If 1/3 of the radioactive nucleus decays (and therefore 2/3 of it remains undecayed) in x half life periods, we can write

2N₀/3 = N₀/2^x

Therefore, 2^x = 3/2 so that x = (log 3 – log 2)/log 2 = [{(log 3)/(log 2)} – 1]

The half life of the radioactive nucleus is given as 50 days.

Therefore t₁ = 50[{(log 3)/(log 2)} – 1] days

If 2/3 of the radioactive nucleus decays (and therefore 1/3 of it remains undecayed) in y half life periods, we can write

N₀/3 = N₀/2^y

Therefore, 2^y = 3 so that y = (log 3)/(log 2)

Therefore t₂ = 50(log 3)/(log 2) days

Therefore t₂ – t₁ = 50 days

[You may use the decay law N = N₀e^-λt as such to work out the above problem as follows:

At time t₁ we have

            2N₀/3 = N₀e^-λt1……………(i)

At time t₂ we have

            N₀/3 = N₀e^-λt2……………..(ii)

From the above equations we have

            2 = e ^λ(t2-t1)

Therefore λ(t₂ – t₁) = ℓn 2

Or, (t₂ – t₁) = ℓn 2/λ

But ℓn2/λ is the half life which is 50 days in the present case].     

(2) A radioactive nucleus of mass M emits a photon of frequency ν and the nucleus recoils. The recoil energy will be

(1) hν

(2) Mc² – hν

(3) h²ν²/2Mc²

(4) Zero

This question appeared in AIPMT Preliminary 2011 question paper.

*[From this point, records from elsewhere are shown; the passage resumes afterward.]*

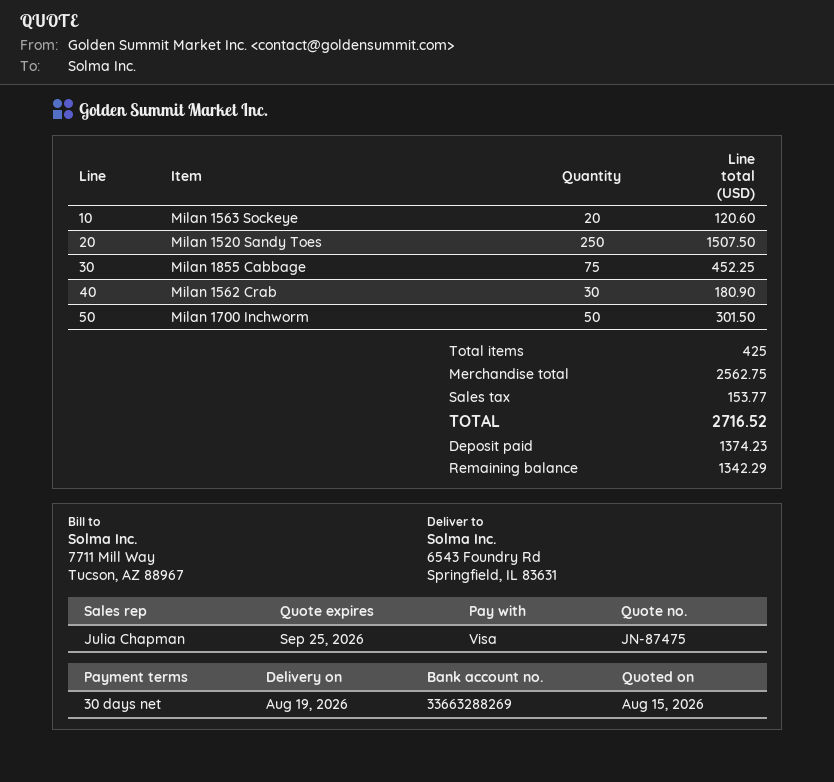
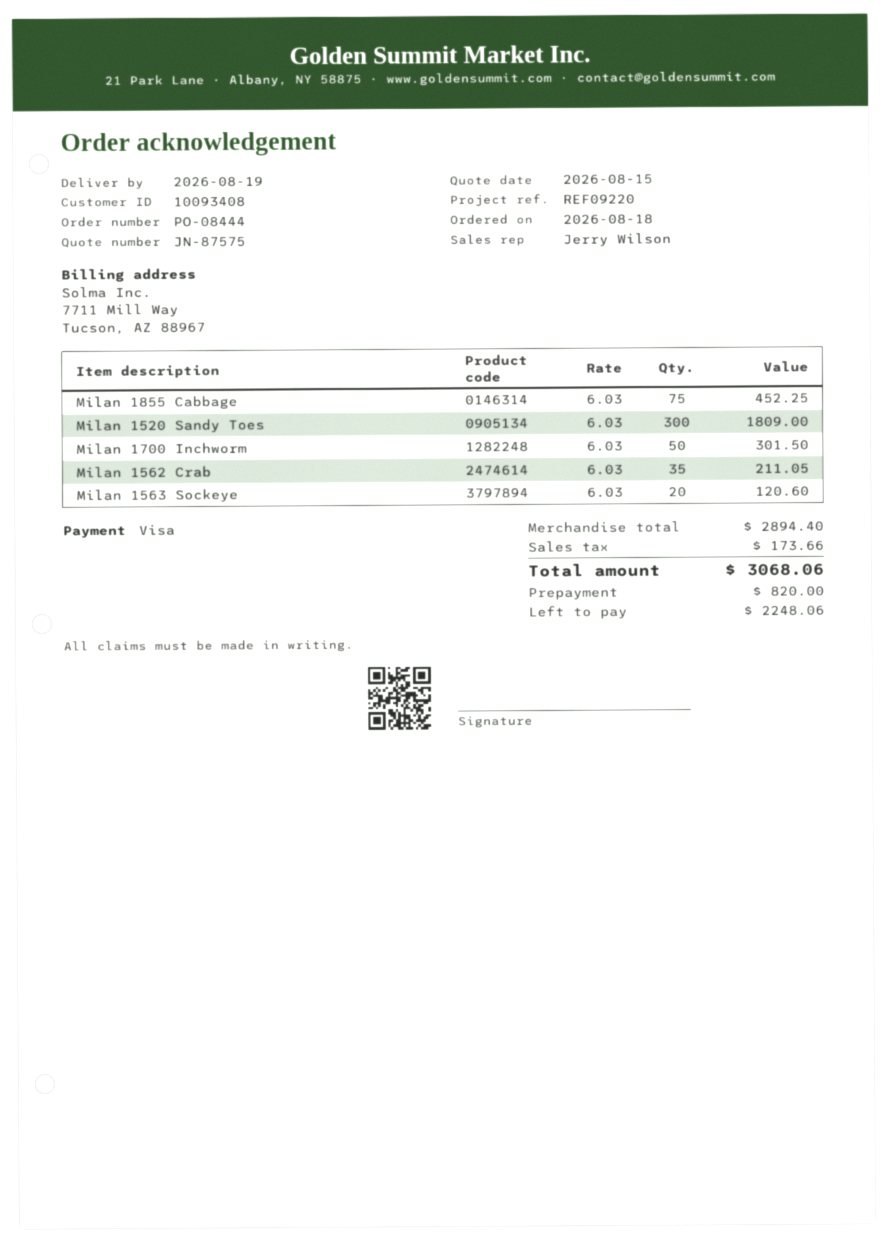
quote number: JN-87475 -> JN-87575
sales rep: Julia Chapman -> Jerry Wilson
Milan 1520 Sandy Toes: 250 for 1507.50 -> 300 for 1809.00
Milan 1562 Crab: 30 for 180.90 -> 35 for 211.05
subtotal: 2562.75 -> 2894.40
tax: 153.77 -> 173.66
total: 2716.52 -> 3068.06
deposit: 1374.23 -> 820.00
balance: 1342.29 -> 2248.06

The magnitude of the recoil momentum p of the nucleus is the same as that of the photon and is therefore equal to hν/c where c is the speed of light in free space. The kinetic energy of the nucleus is p²/2M = h²ν²/2Mc²

(3) A nucleus  _nX^m emits one α–particle and two β–particles. The resulting nucleus is

(1) _n–2Y^m–4

(2) _n–4Z^m–6

(3) _nZ^m–6

(4) _nX^m–4

This question also appeared in AIPMT Preliminary 2011 question paper.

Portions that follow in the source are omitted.